Nearly everyone dreams of being a writer or an artist (well, those who don't dream of being a footballer or an astronaut). Being a copywriter and designer is a way of doing it without needing to be Tolkien or Picasso or a multi-millionaire or live in poverty.
For this reason, the profession attracts dreamers whose talent can't cash the cheques their ego is writing. Here are some interview questions, to make sure you don't get burnt by big talk.
Seems ridiculous to start with something so obvious. No one hires someone without talent, but yet we've all worked with copywriters who are perhaps overstretching themselves.
There are several marks of a good a copywriter:
- Set a copy test - get them rewrite one of your pages and ask them to talk through their thinking.

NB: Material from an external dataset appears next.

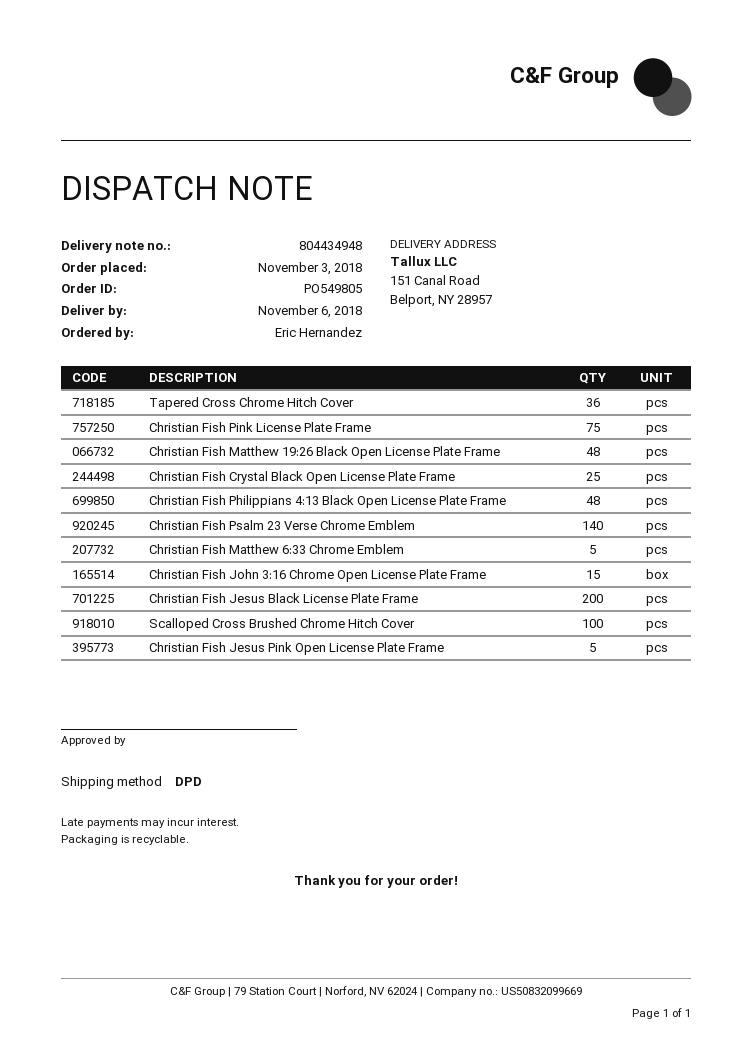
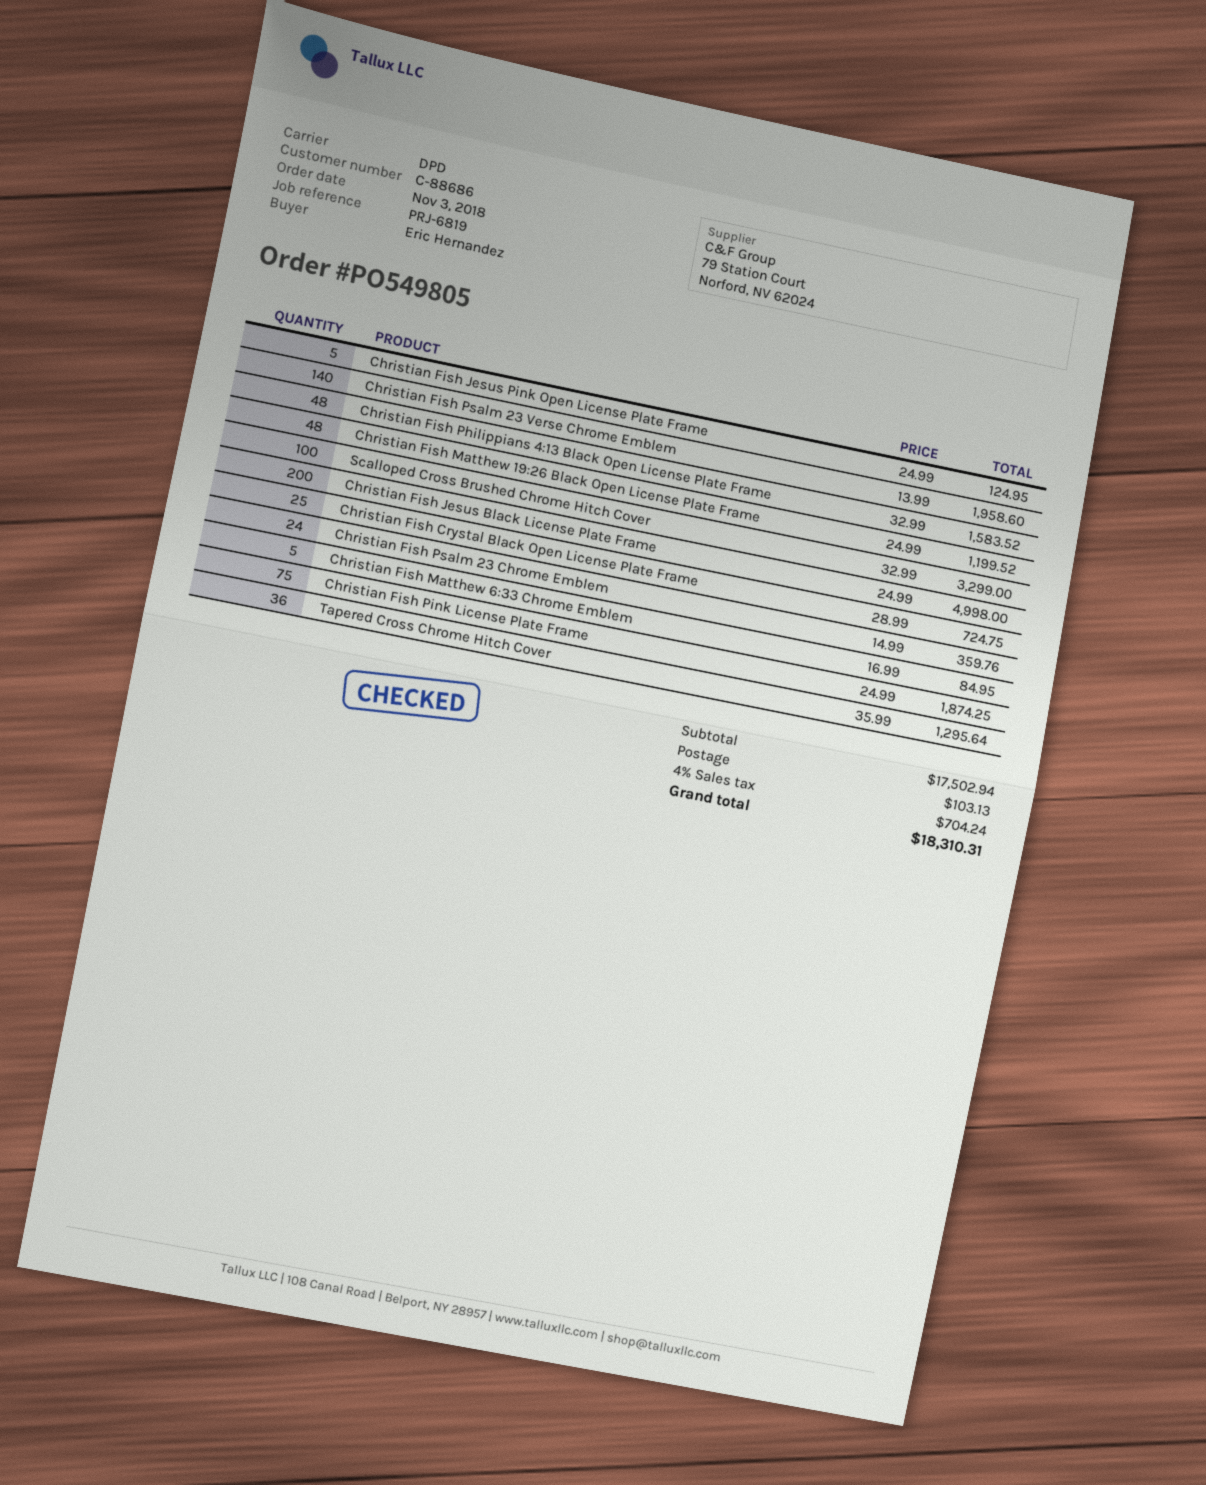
Christian Fish John 3:16 Chrome Open License Plate Frame: 15 -> none
Christian Fish Psalm 23 Chrome Emblem: none -> 24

- Are they aware of copy and creative around them - ask them their favourite tone of voice.
- What do they know about writing for conversion?
- How cultured and worldly are they - sounds pompous, but a good copywriter should know about everything from Love Island to Shakespeare, from Mozart to Rihanna, from Trump to Duterte. This knowledge gives colour, personality and edge to copy.
- What platforms have they written for - if you can write for social media, you should be able to write content for the The Guardian online and white papers. A good writer should specialise by subject, not medium.
- How adaptable are they - do they know about flexing the tone depending on topic and changing a tone of voice.
Copywriters don't get into the profession purely to work in a writing factory, pumping out endless corporate clap-trap. We're in this to flex our creative muscles too.
- Have they conceptualised any projects?
- Do they understand the creative process?
- What examples of creative do they like?
- How do they go about selling an idea to the business or clients?
Test their knowledge (digital)
Most people pitch themselves as digital copywriters, as having a blog, several social media accounts and maybe their own website means they have the skillz to pay the billz. However, it isn't just write some copy, stick it online, have a cup of tea.
- Is their writing optimised for search? What's their knowledge of SEO?
- How have they used analytics to inform their writing or challenge a brief?
- What do they know about service design and UX? Do they know how to write for emotional and aspirational human beings?
- Have they knowledge of behavioural economics?
- What apps have they written for? What's best practice?
- Can they talk through content strategy, governance and tone of voice?
No (wo)man is an island. Unfortunately, we don't work in isolation. We have different personalities, requirements and business demands to contend with:
- Have they dealt with difficult stakeholders?
- How do they handle bad feedback?
- Do they have experience in working with legal, compliance or regulatory?
- Are they able to challenge feedback or a brief?
- What do they expect from a brief and what do they do if they're given a bad one?
- Have they worked with designers or UX?
A working knowledge
It's a fallacy to believe creatives sit in rooms with swings instead of chairs, slides instead of stairs and the sounds of Godspeed You Black Emperor blaring out the Bang & Olufson egg-shaped speaker.
- Have they used a CMS?
- What do they know about the publishing or production process?
- Can they work to tight deadlines?
- How do they manage their workload?
- What do they know about business requirements?
- Have they experience in demand and change management?
- How has their work helped meet KPIs and business objectives?
With all of these considerations in place and the interviewee able to give comprehensive answers with real-life examples, you should be able to cut through the hoards of copywriters and recruit a star.